Megan Joseph: Quantitative single molecule analysis of podoplanin clustering in fibroblastic reticular cells uncovers CD44 function

CLEC-2 binds to the membrane glycoprotein podoplanin (PDPN) on FRCs, inhibiting actomyosin contractility through the FRC network and permitting lymph node expansion. The hyaluronic acid receptor CD44 is known to be required for FRCs to respond to DCs but the mechanism of action is not fully elucidated. Here, we use DNA-PAINT, a quantitative single molecule super-resolution technique, to visualize and quantify how PDPN clustering is regulated in the plasma membrane of FRCs. Our results indicate that CLEC-2 interaction leads to the formation of large PDPN clusters (i.e. more than 12 proteins per cluster) in a CD44-dependent manner. These results suggest that CD44 expression is required to stabilize large pools of PDPN at the membrane of FRCs upon CLEC-2 interaction, revealing the molecular mechanism through which CD44 facilitates cellular crosstalk between FRCs and DCs.

1. Introduction

Lymph nodes are highly organized tissues that contain and compartmentalize immune cell types to orchestrate adaptive immune responses. Lymph node tissue architecture is determined by stromal cell structures; fibroblastic reticular cells (FRCs) that establish cellular networks linking lymph and blood vasculature which provide trafficking routes for lymphocytes and myeloid cells and generate growth factor and survival factors for the immune cell populations they support [1]. Further, the fibroblastic reticular network is the key mechanically sensitive component of the lymph node capable of determining the physical properties of the tissue in steady state and adapting to permit lymph node expansion. Podoplanin (PDPN) has been determined as a mechanical sensor in FRCs, and mice with conditional genetic deletion of PDPN in fibroblastic stroma, PdgfraΔPdpn mice, exhibit attenuated lymph node expansion and altered immune activation [2–4]. PDPN overexpression has also been noted in inflammatory diseases, tissue damage and a wide range of cancers, and is directly correlated with disease outcomes, but the downstream signalling pathways and mechanisms of action of PDPN are still not fully understood. PDPN overexpression has been linked to cell migration, cell adhesion and cytoskeletal contractility in cancer cells [5–7]. For example, in non-motile tissue structures, such as FRCs in lymph nodes and on lymphatic endothelial cells, PDPN can act as a ligand to promote the migration of dendritic cells along stromal cell scaffolds through the direct binding of the C-type lectin-like receptor CLEC-2 [8]. PDPN can also interact with platelets through CLEC-2 which is a required interaction for the physiological separation of blood and lymphatic vasculature during development [9]. The same interaction with platelets also plays an important role in the function of high endothelial venues (HEVs) in lymph nodes, acting to prevent blood from leaking into the tissues [10].
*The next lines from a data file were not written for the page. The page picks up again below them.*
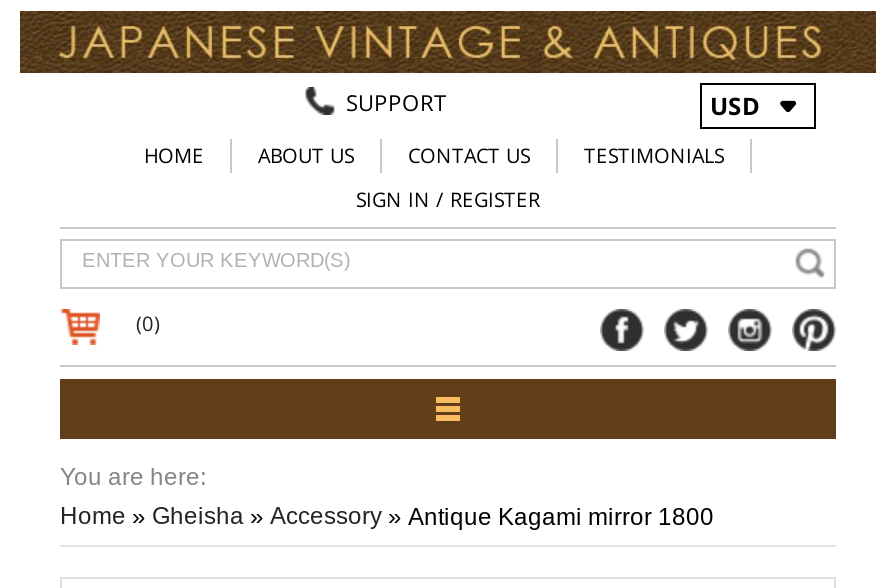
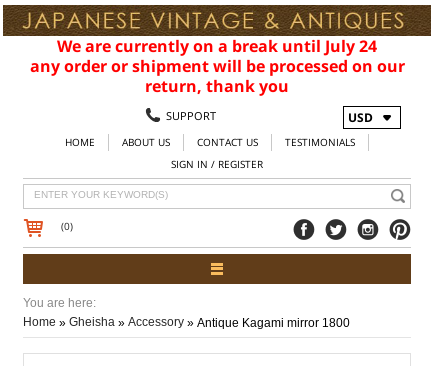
none -> [30,35,404,97] We are currently on a break until July 24 | any order or shipment will be processed on our | return, thank you

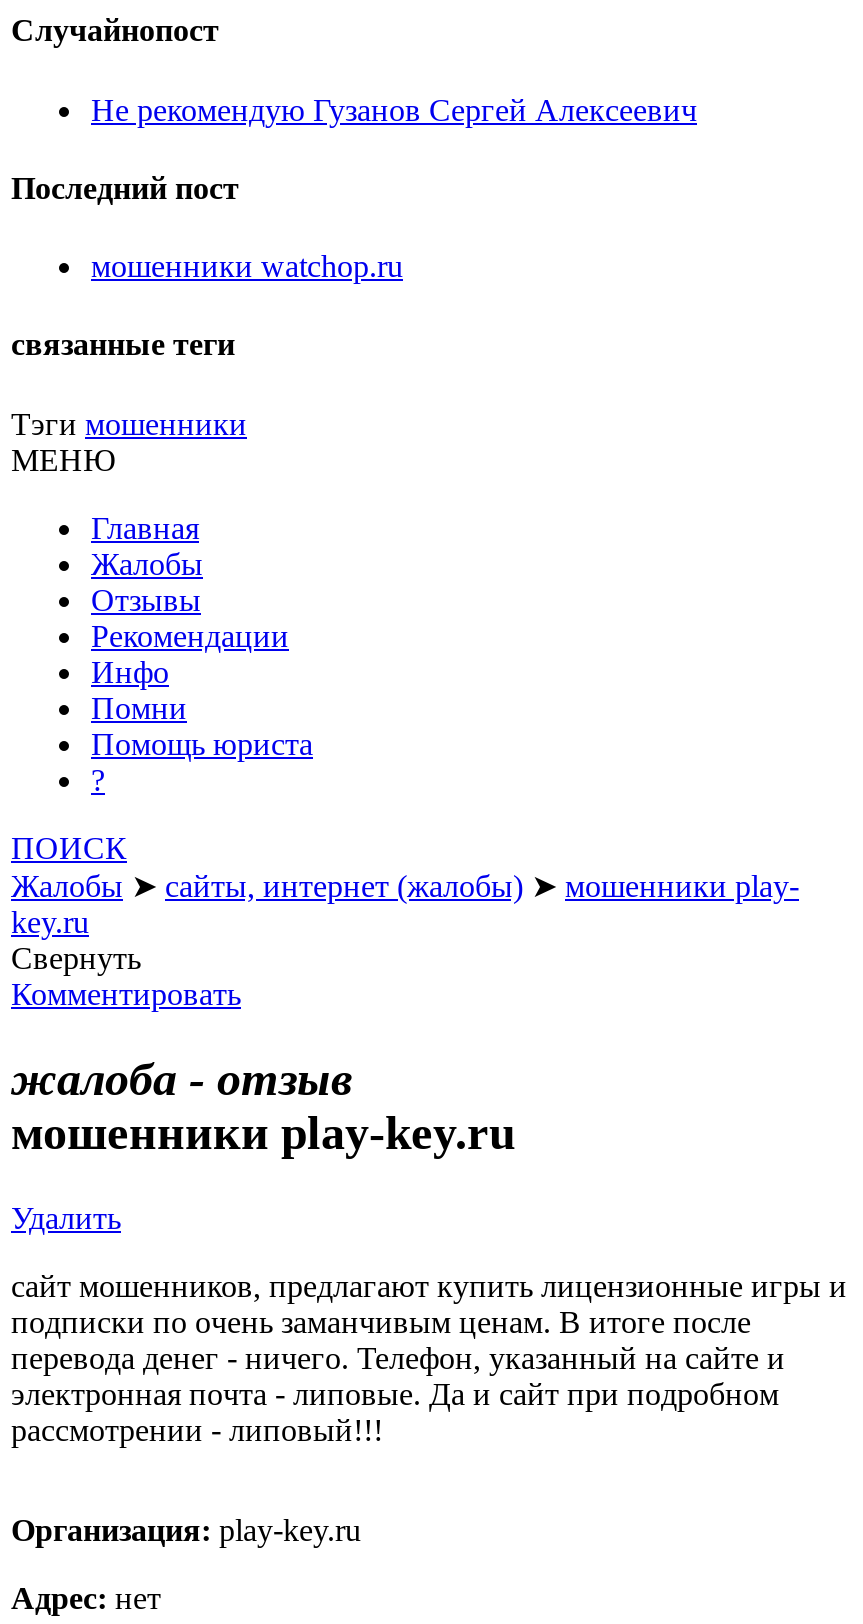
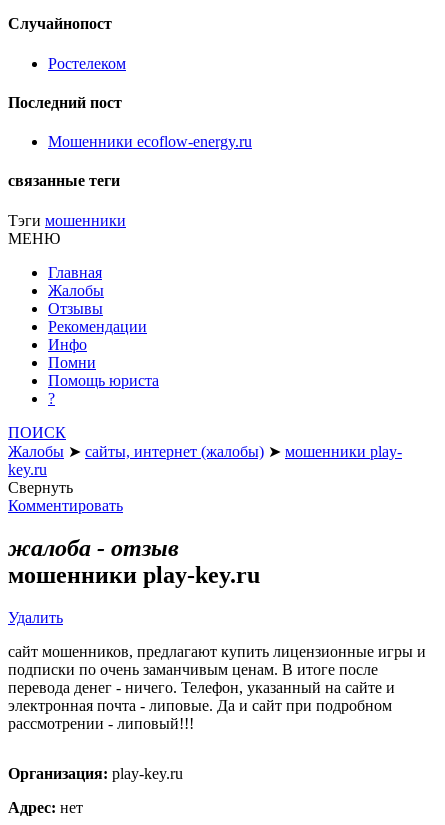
[91,92,697,126] Не рекомендую Гузанов Сергей Алексеевич -> [48,55,126,72] Ростелеком
[91,249,403,283] мошенники watchop.ru -> [48,133,252,150] Мошенники ecoflow-energy.ru

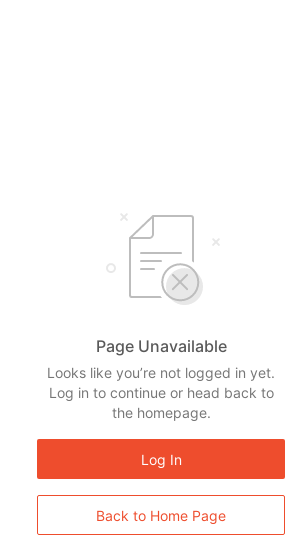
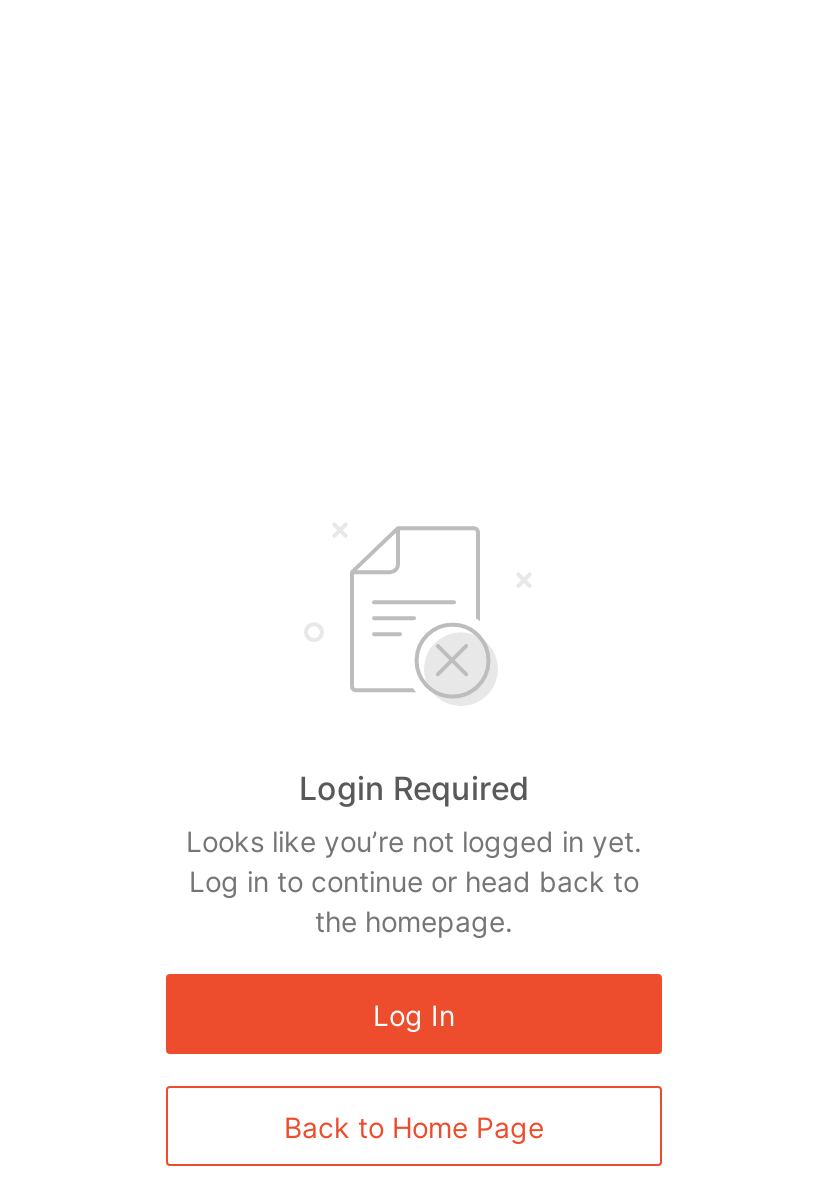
[96,336,226,356] Page Unavailable -> [299,768,529,808] Login Required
It is known that PDPN has only a very short cytoplasmic tail of just 10 amino acids [11]. Therefore, it has been difficult to determine how PDPN is required for so many diverse functions in such a range of cell types and tissue contexts. It has been reported that PDPN can directly bind to ERM proteins (ezrin, radixin and moesin) to regulate RhoA GTPase and actomyosin contractility [2,5]. The transmembrane domain of PDPN may in fact be a key regulator of PDPN function, allowing PDPN molecules to rearrange within different regions of the plasma membrane and to permit the interactions between PDPN and other membrane binding partners [12]. We have recently reported that CD44, a non-kinase transmembrane glycoprotein and receptor for hyaluronic acid, is a key PDPN binding partner required for the response of FRCs to CLEC-2+ dendritic cells [13]. PDPN and CD44 interactions are mediated through their transmembrane domains and are also dependent on cholesterol levels in the plasma membrane [2,14]. Interestingly, Pdpn and Cd44 mRNA expression are also coregulated, and knockdown of Cd44 results in lower expression levels of PDPN [13]. Furthermore, overexpression of CD44 can attenuate PDPN-driven actomyosin contractility [2,13]. CD44 and PDPN colocalize at the plasma membrane of FRCs and their interaction is increased when PDPN binds to CLEC-2, leading us to hypothesize that CD44 controls PDPN activity through the spatial organization and clustering of PDPN molecules within the membrane. However, we have lacked the technical capability to quantify PDPN clustering at a molecular scale to formally test this hypothesis.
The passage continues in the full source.